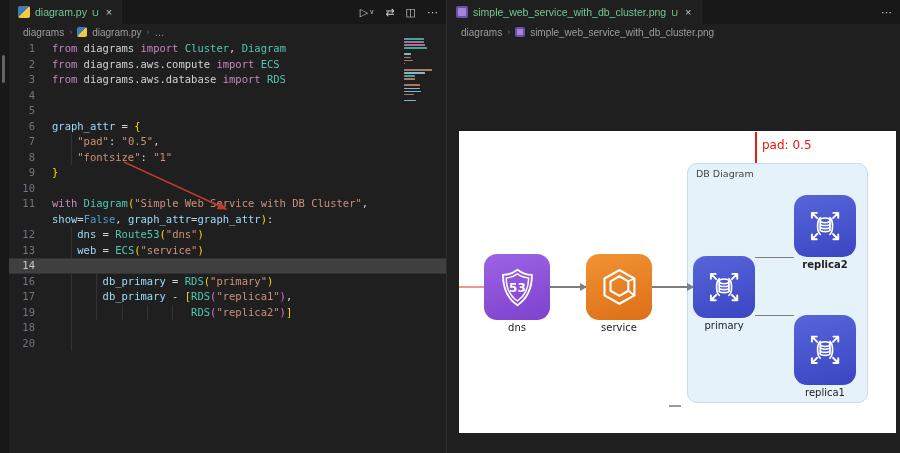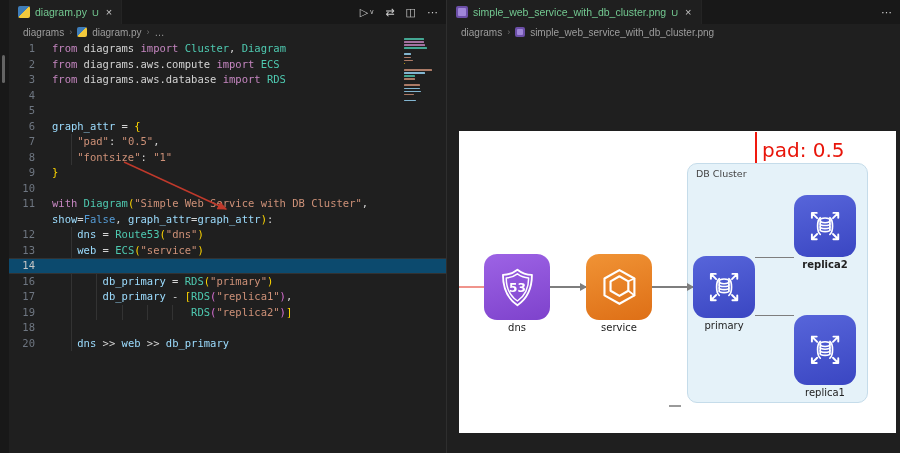--- a/index.html
+++ b/index.html
@@ -66,7 +66,7 @@
   .edge .head { position:absolute; right:-1px; top:-3.2px; width:0; height:0; border-left:7px solid #7e7e7e; border-top:4px solid transparent; border-bottom:4px solid transparent; }
   .ann-vline { position:absolute; width:1.5px; background:#f0190e; }
   .ann-hline { position:absolute; height:1.5px; background:#f0948c; }
-  .ann-text  { position:absolute; font-family:"DejaVu Sans", sans-serif; font-size:20px; color:#e8150a; white-space:nowrap; }
+  .ann-text  { position:absolute; font-family:"DejaVu Sans", sans-serif; font-size:12px; color:#e8150a; white-space:nowrap; }
   .tiny-title { position:absolute; width:12px; height:2px; background:#9a9a9a; }
 </style>
 </head>

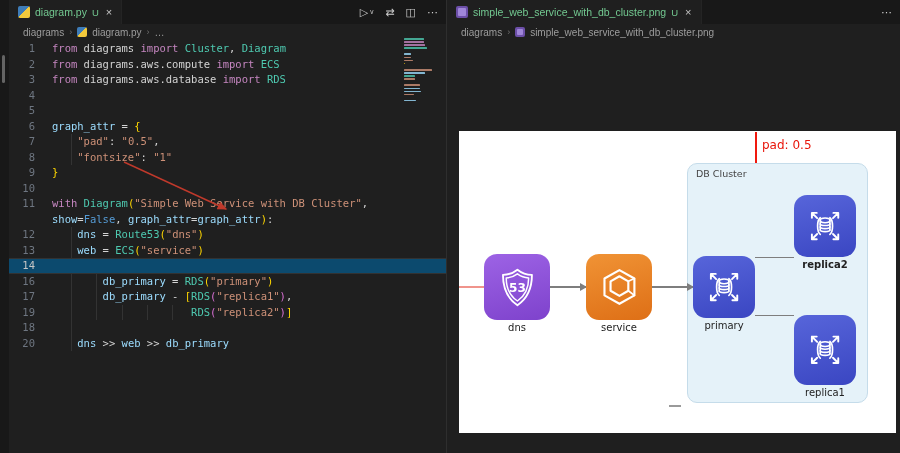--- a/index.html
+++ b/index.html
@@ -262,7 +262,7 @@
 
     <div class="tiny-title" style="left:210px; top:274px;"></div>
   <div class="cluster" style="left: 228px; top: 32px; width: 181px; height: 240px;">
-        <div class="cl-label">DB Cluster</div>
+        <div class="cl-label">DB Diagram</div>
       </div>
       <div class="edge" style="left: 91px; top: 155.3px; width: 36px;">
         <span class="head"></span>

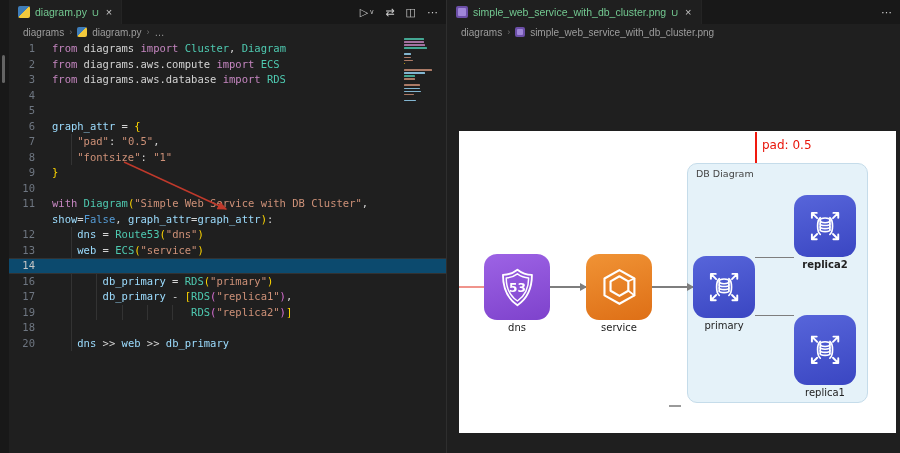--- a/index.html
+++ b/index.html
@@ -39,7 +39,7 @@
   
   .editor { position:absolute; left:9px; top:41px; right:0; bottom:0; font-family:"DejaVu Sans Mono", monospace; font-size:10.5px; line-height:15.5px; }
   .row { position:relative; height:15.5px; display:flex; }
-  .row.current { background:#0c4a6e; box-shadow: inset 0 1px 0 #323232, inset 0 -1px 0 #323232; }
+  .row.current { background:#404040; box-shadow: inset 0 1px 0 #323232, inset 0 -1px 0 #323232; }
   .row .num { width:26px; flex:none; text-align:right; color:#6E7681; user-select:none; }
   .row.current .num { color:#c6c6c6; }
   .row .codetext { padding-left:17px; white-space:pre; color:#D4D4D4; }

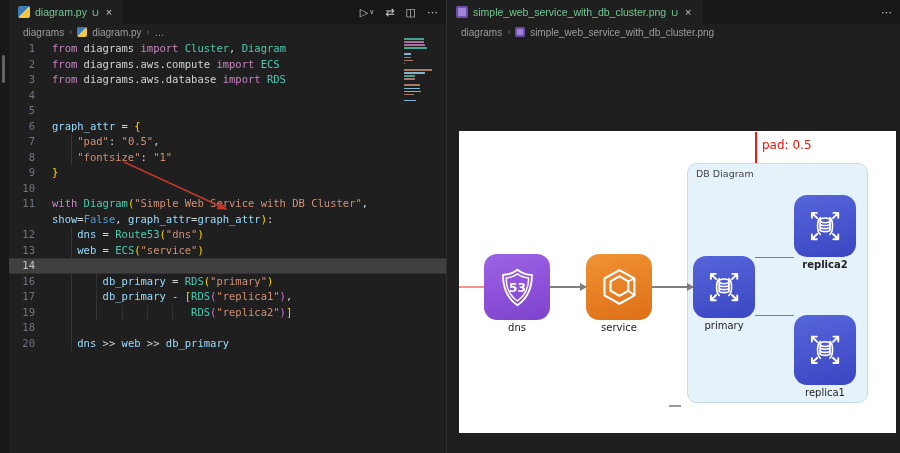--- a/index.html
+++ b/index.html
@@ -197,7 +197,6 @@
       <div class="row">
         <span class="num">20</span>
         <span class="guide" style="left: 61.96px;"></span>
-        <span class="codetext"><span style="color: rgb(212, 212, 212);">    </span><span style="color: rgb(156, 220, 254);">dns</span><span style="color: rgb(212, 212, 212);"> &gt;&gt; </span><span style="color: rgb(156, 220, 254);">web</span><span style="color: rgb(212, 212, 212);"> &gt;&gt; </span><span style="color: rgb(156, 220, 254);">db_primary</span></span>
       </div>
     </div>
   <div id="minimap">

## Required action
Could you transcribe the entries above word for word, from the line with "-39,7 +39,7 @@" down to the line with "position:relative; height:15.5px; display:flex;", keeping both?

## Result for this exercise
@@ -39,7 +39,7 @@
   
   .editor { position:absolute; left:9px; top:41px; right:0; bottom:0; font-family:"DejaVu Sans Mono", monospace; font-size:10.5px; line-height:15.5px; }
   .row { position:relative; height:15.5px; display:flex; }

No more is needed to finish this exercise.